Great. Thank you. Let's talk—and my commentary at the start, I talked about free cash flow inflection, which I think, you know, there's an interesting position for the group right now where there's a pretty significant free cash flow inflection across many of the companies. You are one of the leaders in that, with the very significant—you know, I think you've talked about a, you know, roughly $9 billion-$10 billion, depending on the commodity price, inflection in free cash flow over the next couple of years. Can you walk us through maybe the, you know, the primary drivers of that free cash flow inflection, maybe your confidence in realizing that significant jump?

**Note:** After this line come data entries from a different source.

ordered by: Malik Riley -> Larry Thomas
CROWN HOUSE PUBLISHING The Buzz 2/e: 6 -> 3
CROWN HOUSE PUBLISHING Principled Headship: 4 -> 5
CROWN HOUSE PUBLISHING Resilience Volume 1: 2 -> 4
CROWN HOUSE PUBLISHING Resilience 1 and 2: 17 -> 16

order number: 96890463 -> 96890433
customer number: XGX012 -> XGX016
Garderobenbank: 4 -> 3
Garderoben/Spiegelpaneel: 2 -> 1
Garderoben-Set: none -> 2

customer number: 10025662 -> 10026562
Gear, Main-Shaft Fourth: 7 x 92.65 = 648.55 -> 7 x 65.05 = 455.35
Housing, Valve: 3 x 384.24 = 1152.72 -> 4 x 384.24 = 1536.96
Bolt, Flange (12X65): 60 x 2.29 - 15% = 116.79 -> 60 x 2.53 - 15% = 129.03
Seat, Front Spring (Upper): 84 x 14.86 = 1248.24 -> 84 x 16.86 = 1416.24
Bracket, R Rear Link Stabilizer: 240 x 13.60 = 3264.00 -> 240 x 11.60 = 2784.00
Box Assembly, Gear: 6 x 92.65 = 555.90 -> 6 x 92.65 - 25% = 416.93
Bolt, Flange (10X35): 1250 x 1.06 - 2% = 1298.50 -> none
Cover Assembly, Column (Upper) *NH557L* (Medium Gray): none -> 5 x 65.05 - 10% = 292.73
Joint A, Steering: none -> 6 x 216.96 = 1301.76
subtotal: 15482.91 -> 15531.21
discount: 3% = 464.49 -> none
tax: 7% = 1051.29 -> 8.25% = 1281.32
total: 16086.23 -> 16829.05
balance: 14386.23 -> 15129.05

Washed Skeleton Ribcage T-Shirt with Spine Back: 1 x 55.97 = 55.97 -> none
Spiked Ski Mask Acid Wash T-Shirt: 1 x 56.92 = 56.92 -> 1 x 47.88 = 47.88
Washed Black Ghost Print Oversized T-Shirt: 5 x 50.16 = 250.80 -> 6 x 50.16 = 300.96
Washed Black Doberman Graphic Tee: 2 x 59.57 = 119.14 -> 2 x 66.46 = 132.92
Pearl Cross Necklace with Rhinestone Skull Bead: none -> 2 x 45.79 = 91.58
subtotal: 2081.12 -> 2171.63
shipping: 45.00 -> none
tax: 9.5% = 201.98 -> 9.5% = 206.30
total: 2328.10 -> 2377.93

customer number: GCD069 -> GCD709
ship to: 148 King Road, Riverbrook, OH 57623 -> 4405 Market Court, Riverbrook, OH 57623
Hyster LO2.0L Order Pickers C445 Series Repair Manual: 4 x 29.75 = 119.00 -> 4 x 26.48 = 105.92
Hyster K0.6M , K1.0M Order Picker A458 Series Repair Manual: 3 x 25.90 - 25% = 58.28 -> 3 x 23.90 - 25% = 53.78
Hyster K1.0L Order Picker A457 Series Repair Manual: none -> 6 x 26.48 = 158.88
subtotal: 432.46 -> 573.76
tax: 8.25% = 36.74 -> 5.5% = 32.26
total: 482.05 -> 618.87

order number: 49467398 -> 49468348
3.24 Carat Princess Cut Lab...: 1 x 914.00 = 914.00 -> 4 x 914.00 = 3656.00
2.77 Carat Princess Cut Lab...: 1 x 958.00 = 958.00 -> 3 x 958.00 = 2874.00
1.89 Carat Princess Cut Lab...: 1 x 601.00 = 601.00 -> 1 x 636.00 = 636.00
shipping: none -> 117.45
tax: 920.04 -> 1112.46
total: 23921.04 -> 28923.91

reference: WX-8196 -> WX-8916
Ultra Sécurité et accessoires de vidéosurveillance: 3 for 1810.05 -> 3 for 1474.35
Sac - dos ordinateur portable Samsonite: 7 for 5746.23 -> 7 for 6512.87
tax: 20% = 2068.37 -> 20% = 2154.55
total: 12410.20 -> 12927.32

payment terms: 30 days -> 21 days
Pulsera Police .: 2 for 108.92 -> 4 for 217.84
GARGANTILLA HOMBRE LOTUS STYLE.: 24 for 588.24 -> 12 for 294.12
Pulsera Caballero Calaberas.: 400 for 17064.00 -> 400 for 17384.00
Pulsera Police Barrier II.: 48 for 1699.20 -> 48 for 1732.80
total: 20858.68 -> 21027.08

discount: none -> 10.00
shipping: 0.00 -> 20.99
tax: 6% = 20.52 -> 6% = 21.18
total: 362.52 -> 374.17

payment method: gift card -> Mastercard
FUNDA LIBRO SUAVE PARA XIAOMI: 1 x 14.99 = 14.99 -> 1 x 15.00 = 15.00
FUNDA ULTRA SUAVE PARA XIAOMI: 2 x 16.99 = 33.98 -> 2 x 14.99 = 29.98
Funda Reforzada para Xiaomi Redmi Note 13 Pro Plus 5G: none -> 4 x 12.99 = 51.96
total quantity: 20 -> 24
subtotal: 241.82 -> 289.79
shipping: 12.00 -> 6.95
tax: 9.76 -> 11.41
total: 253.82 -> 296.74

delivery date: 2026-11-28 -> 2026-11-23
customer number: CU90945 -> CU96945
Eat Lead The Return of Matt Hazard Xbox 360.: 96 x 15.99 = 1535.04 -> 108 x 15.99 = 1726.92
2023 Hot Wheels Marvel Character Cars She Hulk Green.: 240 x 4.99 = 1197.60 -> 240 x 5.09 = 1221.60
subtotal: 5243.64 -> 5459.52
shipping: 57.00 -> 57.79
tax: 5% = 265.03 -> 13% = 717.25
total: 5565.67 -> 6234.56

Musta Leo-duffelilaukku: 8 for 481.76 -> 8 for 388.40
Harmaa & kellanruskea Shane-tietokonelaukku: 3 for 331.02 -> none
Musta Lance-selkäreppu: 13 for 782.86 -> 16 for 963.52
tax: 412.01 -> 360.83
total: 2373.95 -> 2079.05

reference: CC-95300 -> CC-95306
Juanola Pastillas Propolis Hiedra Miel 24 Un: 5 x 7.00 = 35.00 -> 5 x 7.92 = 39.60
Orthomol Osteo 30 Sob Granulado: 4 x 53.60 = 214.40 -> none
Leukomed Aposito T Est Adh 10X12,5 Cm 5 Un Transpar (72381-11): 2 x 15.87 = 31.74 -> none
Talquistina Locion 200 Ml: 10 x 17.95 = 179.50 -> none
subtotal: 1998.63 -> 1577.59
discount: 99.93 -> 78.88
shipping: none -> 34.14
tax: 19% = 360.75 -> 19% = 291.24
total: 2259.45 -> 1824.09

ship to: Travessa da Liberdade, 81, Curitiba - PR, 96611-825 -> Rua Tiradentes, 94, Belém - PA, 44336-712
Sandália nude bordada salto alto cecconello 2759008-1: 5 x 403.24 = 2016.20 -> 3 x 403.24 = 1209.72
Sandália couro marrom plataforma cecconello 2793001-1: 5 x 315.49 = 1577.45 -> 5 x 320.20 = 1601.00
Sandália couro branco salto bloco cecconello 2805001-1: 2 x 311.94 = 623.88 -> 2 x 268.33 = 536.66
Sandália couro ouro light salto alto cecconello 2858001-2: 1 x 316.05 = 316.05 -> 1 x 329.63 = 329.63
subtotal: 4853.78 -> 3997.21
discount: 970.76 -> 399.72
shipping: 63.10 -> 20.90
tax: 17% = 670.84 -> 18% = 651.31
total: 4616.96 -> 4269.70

Sure. The incremental $10 billion of incremental free cash flow is at $70 a barrel and $9 billion at $60. That explains the range. The key drivers are three major upstream catalysts and then kind of a collection of things. Let me talk through the three upstream catalysts maybe to begin. At first, it is TCO. We completed the project earlier this year, finally, so we are really pleased with that. We expect an incremental $3 billion of free cash flow to come from TCO. That is coming from increased production and less affiliate CapEx as the project is now complete. That is the first driver. The second one comes from Permian. Permian has been growing at double-digit levels over the last five years.
As we look forward, Permian will still grow, but we will moderate that growth, and Permian will become more of a free cash flow generation machine for us, in the company. We anticipate another $2 billion of incremental free cash flow from Permian. That is the second upstream catalyst. Third is Gulf of America. We have a number of projects that have completed recently, and we have Anchor online. We have Whale online. We have Ballymore starting up this year. Putting that together, we are going to grow production to 300,000 barrels a day by the end of 2026. We anticipate another $2 billion of incremental free cash flow from Gulf of America, plus or minus, you know, there might be a little bit more upside there as well. That is seven.
The balance of $2 billion-$3 billion really comes from a collection of improvements in our downstream and chemicals assets. They have some ongoing reliability and margin enhancement improvement work underway. We have a structural cost reduction effort underway as well. We announced that last year. We have some cash flow that obviously left the system when we divested assets. The combination of those three is the final $3 billion. That is how we walk to that $10 billion of incremental free cash flow by 2026. To your point on confidence, when we look at the catalysts, I mean, a lot of the projects have been de-risked. They are now online. TCO is online, Anchor is online, Whale is online. Our confidence is high given that a lot of the peak construction and complex work is behind us.
All right. Perfect. What do you—what does this inflection in free cash flow, as that grows over the next couple of years, what does that mean for—you know, I think you've talked about your stated priorities are growing shareholder distributions and a strong balance sheet. What does that inflection mean for those, those priorities?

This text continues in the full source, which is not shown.